Introduce `dev-tools/harness.js` for testing/benchmarking #5370

scheibo · 2019-03-28T21:43:09Z

I wonder though if I should just get the testing logic committed (without any of the benchmark/profile/tracing/formatting options I keep bikeshedding) so that the harness can be used by others for looking for errors/debugging etc, and followup with my performance logic later?

Originally posted by @scheibo in #5278 (comment)

I keep finding new yaks to shave with benchmarking/profiling, but this works as is for testing.

scheibo · 2019-03-28T21:43:19Z

This could have caught the crashes from the server restarts today (provided it ran long enough and the PRNG was in its favor to give a mon 'Leech Seed' etc). I think to be more generally useful for smoke tests we should create a random team generator which doesn't aim to build 'good' mons, but instead aims for coverage - just making sure we have the best chance of playing battles with the most Pokemon/Moves/Abilities etc. Obviously we wouldn't be able to test each combination and interplay of factors, but just making sure we've used all 1000+ Pokemon and 1000+ moves would only take < 100 custom games (1000/12 with no team validation) which takes about 15s to run and would give us some confidence that we can at least avoid crashes. We could do this for each format (not just the random formats), including OMs and it would still take < 10 minutes. Definitely not something to run on each commit, but something that could be used to know if restarting the server will crash on battles on not.

Creating such a generator is out of scope for this PR, but where I think would be useful to take this on the testing front.

Slayer95 · 2019-03-28T21:45:06Z

I think to be more generally useful for smoke tests we should create a random team generator which doesn't aim to build 'good' mons, but instead aims for coverage

That's the Hackmons Cup generator.

scheibo · 2019-03-29T00:04:10Z

Made a strawman prototype team generator inspired by Hackmons Cup (~~doesn't quite work~~, not ready for review). We want to be sure to exhaust all possible Items/Moves/Pokemon/Abilities in the pools before repeating. For each generation, we can then pre-generate a bunch of random teams and create custom games (without species clause, EV checks, etc) to run through the harness. I'll need to add logic to the runner to allow it to play in non-random metas, but thats not very difficult and I'll do it in the followup CL with the team generation logic.

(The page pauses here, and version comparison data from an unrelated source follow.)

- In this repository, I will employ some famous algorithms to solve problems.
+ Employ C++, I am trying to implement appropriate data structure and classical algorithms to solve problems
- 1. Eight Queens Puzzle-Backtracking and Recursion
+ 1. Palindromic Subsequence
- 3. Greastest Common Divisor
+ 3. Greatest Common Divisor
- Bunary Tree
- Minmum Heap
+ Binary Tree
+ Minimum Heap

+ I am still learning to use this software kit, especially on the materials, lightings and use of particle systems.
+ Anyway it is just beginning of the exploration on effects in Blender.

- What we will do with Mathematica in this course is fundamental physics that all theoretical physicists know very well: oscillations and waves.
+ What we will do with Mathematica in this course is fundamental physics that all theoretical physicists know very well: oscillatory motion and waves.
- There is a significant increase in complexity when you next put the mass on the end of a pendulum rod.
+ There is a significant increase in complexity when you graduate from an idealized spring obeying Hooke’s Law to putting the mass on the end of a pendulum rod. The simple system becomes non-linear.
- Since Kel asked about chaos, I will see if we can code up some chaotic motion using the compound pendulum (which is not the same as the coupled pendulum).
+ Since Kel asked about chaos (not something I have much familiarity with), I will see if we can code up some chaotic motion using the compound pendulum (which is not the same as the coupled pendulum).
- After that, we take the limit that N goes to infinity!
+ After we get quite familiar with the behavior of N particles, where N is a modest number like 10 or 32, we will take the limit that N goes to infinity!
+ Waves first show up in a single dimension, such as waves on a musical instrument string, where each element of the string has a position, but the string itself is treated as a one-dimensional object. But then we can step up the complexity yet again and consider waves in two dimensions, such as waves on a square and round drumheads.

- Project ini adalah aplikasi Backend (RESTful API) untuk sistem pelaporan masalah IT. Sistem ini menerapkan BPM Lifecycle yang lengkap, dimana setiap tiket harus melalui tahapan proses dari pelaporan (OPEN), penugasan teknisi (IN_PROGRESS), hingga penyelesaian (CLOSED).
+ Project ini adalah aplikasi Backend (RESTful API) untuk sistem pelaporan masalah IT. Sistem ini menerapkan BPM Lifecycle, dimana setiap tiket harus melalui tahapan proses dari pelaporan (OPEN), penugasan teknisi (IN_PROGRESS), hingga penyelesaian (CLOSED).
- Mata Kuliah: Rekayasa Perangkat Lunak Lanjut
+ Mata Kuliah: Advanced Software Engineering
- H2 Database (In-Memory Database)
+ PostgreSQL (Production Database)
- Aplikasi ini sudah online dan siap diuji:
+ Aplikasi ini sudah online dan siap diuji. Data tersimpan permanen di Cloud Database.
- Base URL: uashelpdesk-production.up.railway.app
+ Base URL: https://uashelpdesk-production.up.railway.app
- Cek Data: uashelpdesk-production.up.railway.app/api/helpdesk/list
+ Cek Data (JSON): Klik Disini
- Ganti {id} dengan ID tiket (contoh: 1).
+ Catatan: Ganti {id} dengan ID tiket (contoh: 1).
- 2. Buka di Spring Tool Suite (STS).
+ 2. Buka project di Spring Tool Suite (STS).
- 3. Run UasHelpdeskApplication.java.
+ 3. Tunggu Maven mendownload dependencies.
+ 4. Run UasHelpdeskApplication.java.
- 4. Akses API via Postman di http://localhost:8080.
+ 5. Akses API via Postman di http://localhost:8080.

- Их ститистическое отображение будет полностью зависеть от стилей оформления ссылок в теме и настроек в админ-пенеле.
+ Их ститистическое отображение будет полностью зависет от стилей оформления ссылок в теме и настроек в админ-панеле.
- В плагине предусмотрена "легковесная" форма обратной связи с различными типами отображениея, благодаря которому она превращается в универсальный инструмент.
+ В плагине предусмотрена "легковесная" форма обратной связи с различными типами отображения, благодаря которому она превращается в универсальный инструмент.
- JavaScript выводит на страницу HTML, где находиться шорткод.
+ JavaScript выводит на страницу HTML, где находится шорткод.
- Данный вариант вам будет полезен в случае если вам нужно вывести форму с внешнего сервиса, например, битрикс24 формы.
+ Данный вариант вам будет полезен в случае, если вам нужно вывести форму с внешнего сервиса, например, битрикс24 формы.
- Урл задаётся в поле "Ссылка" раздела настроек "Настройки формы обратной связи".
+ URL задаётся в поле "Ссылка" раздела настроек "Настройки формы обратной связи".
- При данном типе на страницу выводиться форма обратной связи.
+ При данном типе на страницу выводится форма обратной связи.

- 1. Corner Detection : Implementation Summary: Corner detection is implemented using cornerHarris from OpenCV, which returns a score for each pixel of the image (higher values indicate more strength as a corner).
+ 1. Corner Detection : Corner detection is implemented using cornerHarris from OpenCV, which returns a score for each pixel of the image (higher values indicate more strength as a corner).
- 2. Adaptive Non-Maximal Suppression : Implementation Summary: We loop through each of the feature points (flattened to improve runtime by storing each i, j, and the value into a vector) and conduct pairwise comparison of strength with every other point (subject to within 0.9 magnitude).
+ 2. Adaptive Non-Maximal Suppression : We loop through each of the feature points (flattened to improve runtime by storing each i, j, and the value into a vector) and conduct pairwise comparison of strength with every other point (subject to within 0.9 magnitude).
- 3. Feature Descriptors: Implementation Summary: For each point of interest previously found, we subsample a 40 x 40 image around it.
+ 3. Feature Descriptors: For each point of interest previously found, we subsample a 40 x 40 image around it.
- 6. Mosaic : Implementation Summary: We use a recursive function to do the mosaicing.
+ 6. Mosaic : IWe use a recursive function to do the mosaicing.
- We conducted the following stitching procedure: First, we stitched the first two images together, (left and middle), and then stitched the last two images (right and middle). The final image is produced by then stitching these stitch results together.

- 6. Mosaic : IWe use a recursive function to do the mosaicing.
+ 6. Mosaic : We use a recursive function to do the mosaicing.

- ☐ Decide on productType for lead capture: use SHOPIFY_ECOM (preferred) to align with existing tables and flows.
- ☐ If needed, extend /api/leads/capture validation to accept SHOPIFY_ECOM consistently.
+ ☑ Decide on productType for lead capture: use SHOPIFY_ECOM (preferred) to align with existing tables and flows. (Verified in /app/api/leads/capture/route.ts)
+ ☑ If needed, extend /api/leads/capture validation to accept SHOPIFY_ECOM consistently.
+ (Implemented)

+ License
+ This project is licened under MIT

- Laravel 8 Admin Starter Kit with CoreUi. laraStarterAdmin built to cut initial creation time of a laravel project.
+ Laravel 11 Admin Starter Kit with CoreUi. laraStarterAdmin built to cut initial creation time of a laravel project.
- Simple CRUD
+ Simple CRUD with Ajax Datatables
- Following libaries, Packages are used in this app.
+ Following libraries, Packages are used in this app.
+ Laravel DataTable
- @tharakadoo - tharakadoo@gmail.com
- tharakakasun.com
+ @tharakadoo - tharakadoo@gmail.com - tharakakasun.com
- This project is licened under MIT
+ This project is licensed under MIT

EDIT: 6e3f5e8 is my WIP smoke test using the generator and runner.
EDIT2: I realize I can go even further and hook into the RandomPlayerAI to get it to coordinate with the team generator to give preference to making choices it hasn't seen, WIP in 8961b45. It's still stochastic and not guaranteed to cover all scenarios as quickly as possible, but its better than completely random. I'll need to adjust Runner from this PR to take a factory method for creating its AI.

Also fixes an issue with error accounting in async mode.

scheibo · 2019-03-29T23:33:11Z

@Zarel - PTAL when you're feeling better. I'm worried you'll confuse this for the perma-WIP #5278 which used to have this title.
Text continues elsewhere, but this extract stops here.